RS View: Following yesterday’s post, I’ve received some of the previously absent yet vital details from J.P.Morgan’s gold-collateral scheme. The operational scheme employs UNallocated gold, decidedly a come-down from the most bullish-possible scenario which would have required rigorous maintenance and pass-through of earmarked accounts. As it is, J.P.Morgan’s move tends to expand the utility of UNallocated gold accounts, thus somewhat conflicting with and combating the ultimate safe-haven incentive of institutional holders to sequester their unallocated gold credits into physically allocated (earmarked) form. Consequently, rather than being inherently guaranteed as would have been accomplished by strictly earmarked collateral, the stability of this new scheme is very much contingent upon J.P.Morgan’s own institutional judgement and stewardship regarding how these potentially overleveraged and undeliverable unallocated gold-credit accounts are managed.

Boopstir said...

e, are you married? I've got a brand new pair of roller skates, seems you've got a brand new key...

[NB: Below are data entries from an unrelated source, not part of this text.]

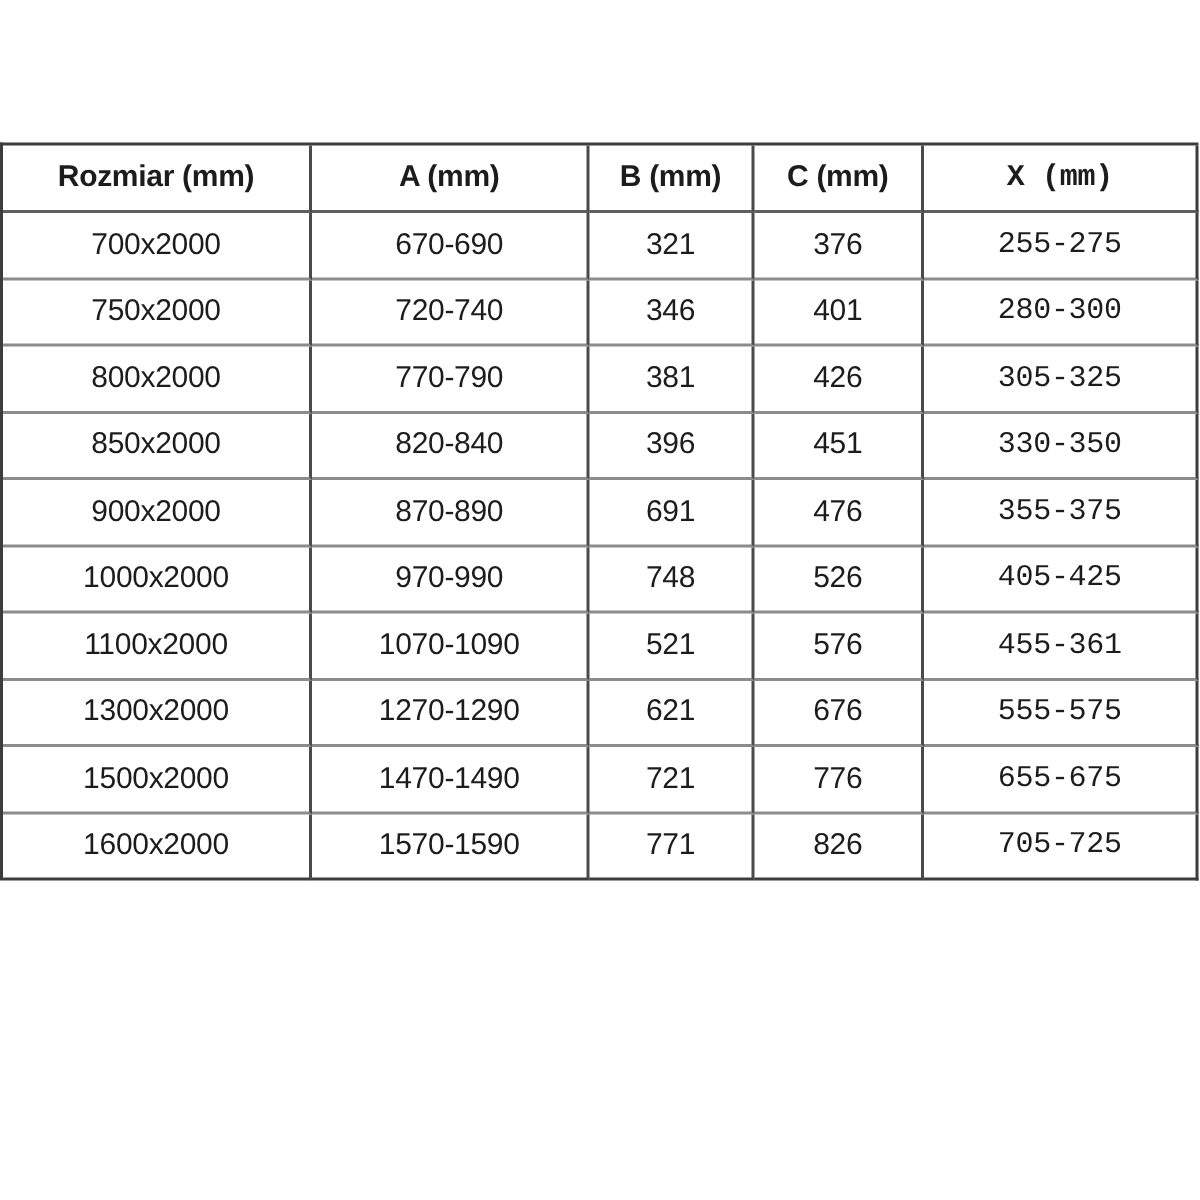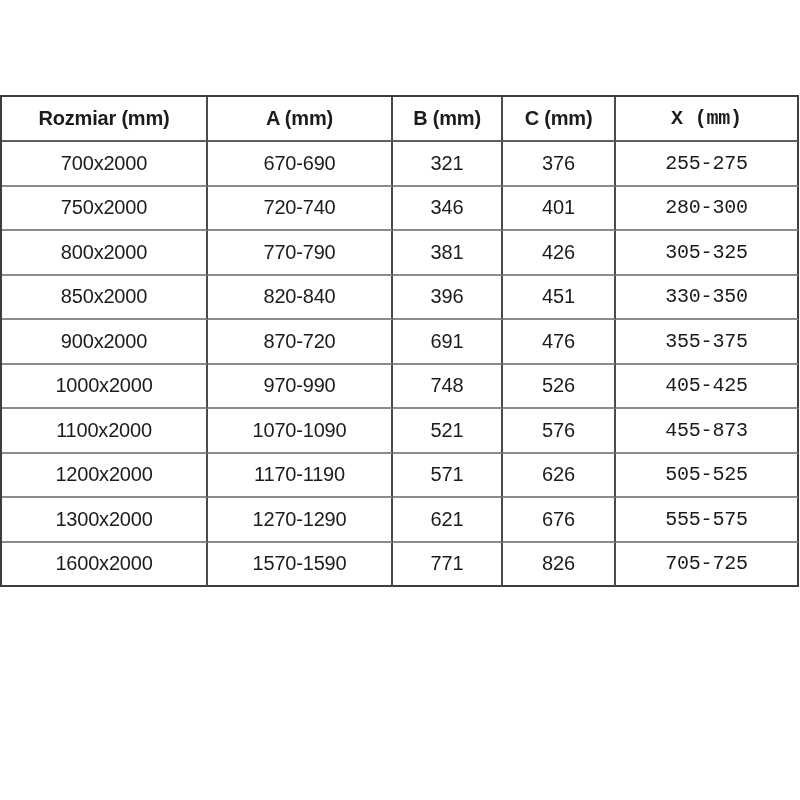"870-720" td { text: 870-720 -> 870-890 }
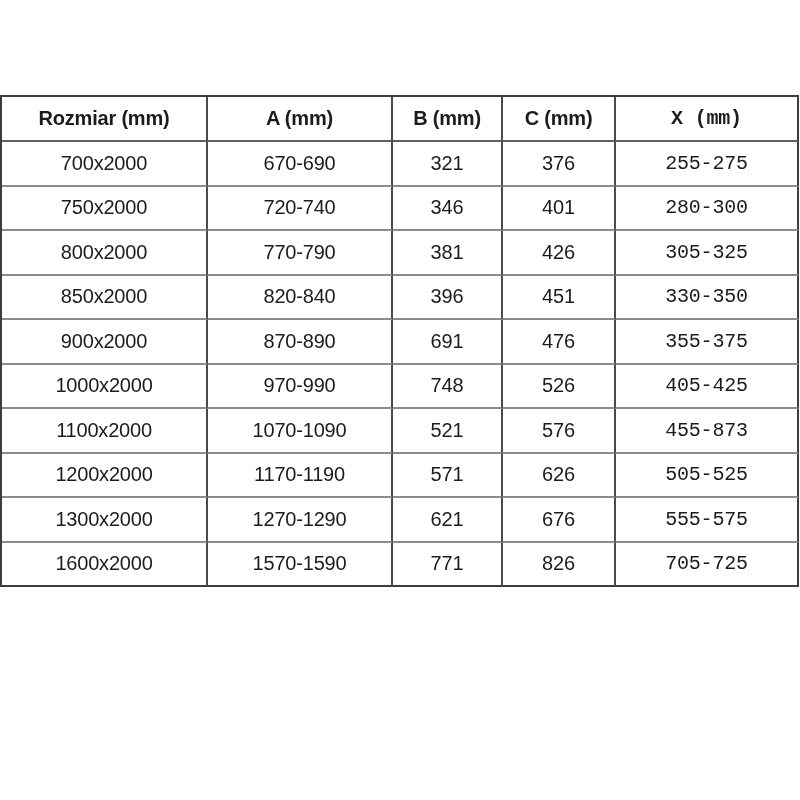"455-873" td { text: 455-873 -> 455-361 }
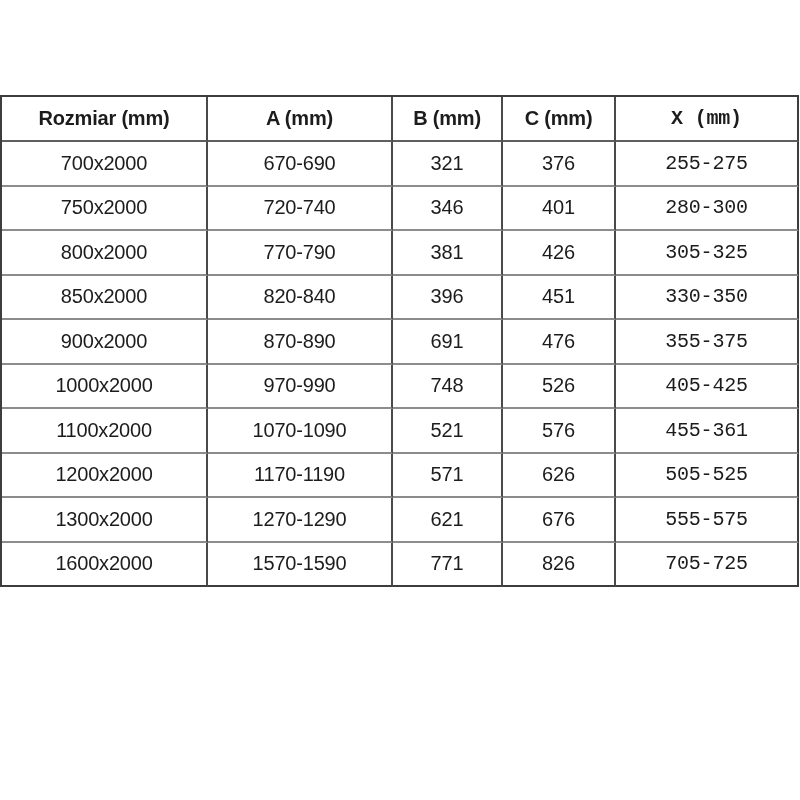"1200x2000" tr { html: <tr> <td>1200x2000</td> <td>1170-1190</td> <td>571</td> <td>626</td> <td>505-525</td> </tr> -> none }
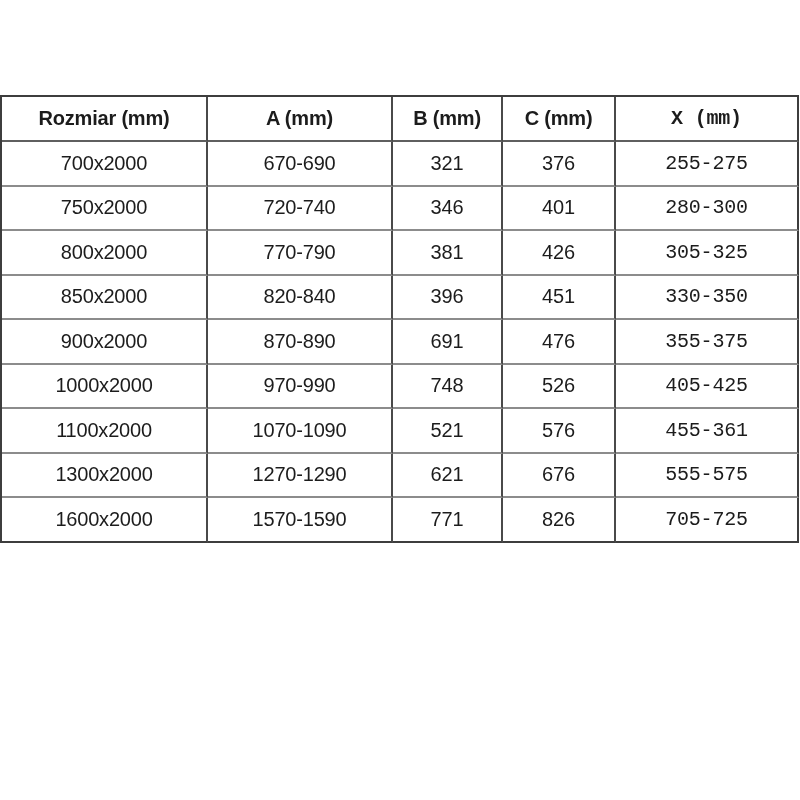"1500x2000" tr { html: none -> <tr> <td>1500x2000</td> <td>1470-1490</td> <td>721</td> <td>776</td> <td>655-675</td> </tr> }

p.s. I'm secertly hoping that A and/or FOA might speak to us again, prehaps while we are in transistion? Meanwhile this shrimp is very grateful for FOFOA's picking up of the torch.

@mortymer001 said...

A.Fekete new article alert: http://www.professorfekete.com/articles.asp

Jeff said...

I want to believe. And yet...

There is one problem I can't get around; the Euro. FOA envisioned it as the dollar killer. Oil would be settled in euros. The UK would join the EMU. The euro would be unencumbered by debt, its trade surplus would make it strong, it would be the world reserve currency.

This is not the euro we have today. Several euro members are dead economies walking, and will probably default on their euro debts. Only the ECB will buy the debt of these weak states, the sort of monetization scheme that would horrify FOA. Many of the euro states are buried in debt, just like the USA! Oil is not settled in euros, the UK did not join the club. The euro is not strengthening against the dollar and is effectively held in a trading range through currency swaps and manipulation, apparently indefinitely.

FOA was right about gold being marked to market by the ECB, but that was going on when he was still posting. He was wrong about the rest, IMO.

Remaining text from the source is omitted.